At issue in the case, Dobbs v. Jackson Women’s Health, is the question of “whether all pre-viability prohibitions on elective abortion are unconstitutional.” The Supreme Court has a 6-3 conservative majority, and pro-lifers hope the justices will use the Mississippi case to allow states to protect unborn babies’ rights for the first time in decades.
Severino said the court needs to address the “core question” of whether abortion is constitutional.
“If they don’t weigh in on that core question, we’re going to keep on having cases,” she told Fox. “Whether it’s from Texas, from Arkansas, from Kentucky, we have all these cases in line testing other aspects of it. So there’s no way for them to get away from dealing with the real underlying question which is not, ‘What do you think about abortion?’ That’s something for the legislature. It’s ‘Is abortion really in the text of the Constitution itself?’”

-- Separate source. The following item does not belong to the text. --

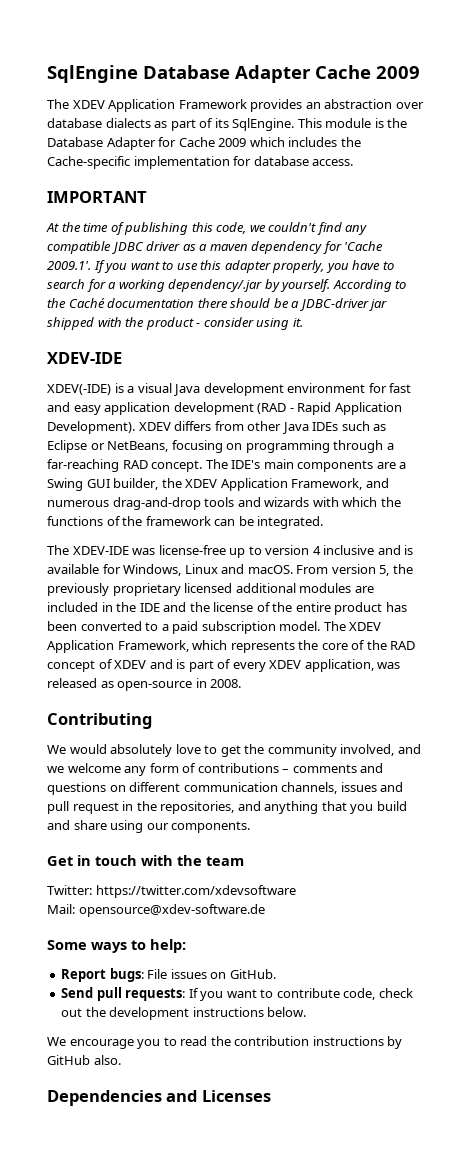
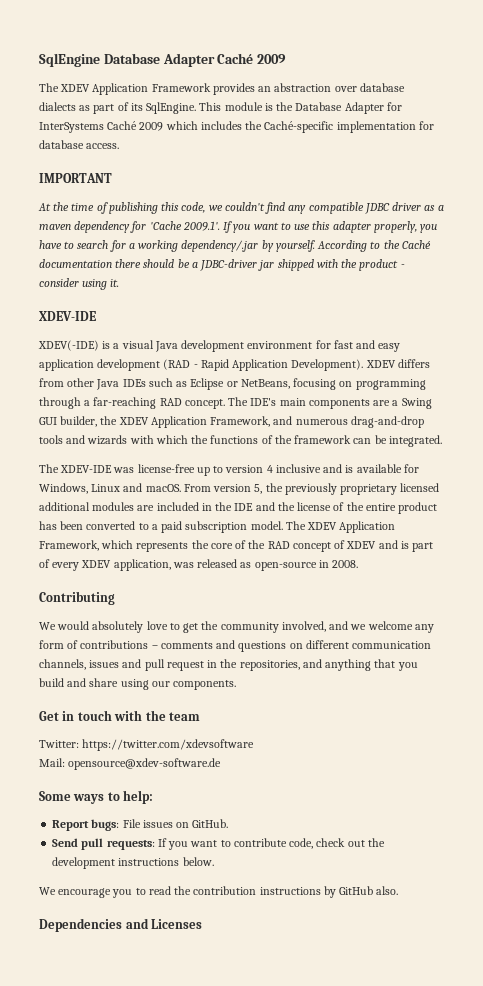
- SqlEngine Database Adapter Cache 2009
+ SqlEngine Database Adapter Caché 2009
- This module is the Database Adapter for Cache 2009 which includes the Cache-specific implementation for database access.
+ This module is the Database Adapter for InterSystems Caché 2009 which includes the Caché-specific implementation for database access.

If abortion is not in the Constitution – and it isn’t, Severino asked why judges are the ones making the decisions about abortion rather than the American people and their elected representatives.
About a dozen states have passed heartbeat laws to protect unborn babies from abortion, but Texas is the first to be allowed to enforce its law. Whether the law will remain in effect or ultimately be upheld as constitutional in court remains uncertain. Last week, the U.S. Supreme Court heard the Biden administration’s request to block the law, but it has not ruled yet.
If the justices do overturn Roe, aborting unborn babies likely will not become illegal throughout the U.S. Instead, the power to ban or legalize the killing of unborn babies will return to the states. Currently, 11 states have laws in place to immediately ban abortions once Roe is overturned.
Since Roe, nearly 63 million unborn babies have been legally aborted in the U.S. Polls consistently show that a strong majority of Americans oppose abortions in the second and third trimesters and many support heartbeat laws that protect unborn babies at their earliest stage of life. A new poll from the University of Houston/Texas Southern University found a solid 55 percent of Texas residents support the life-saving legislation.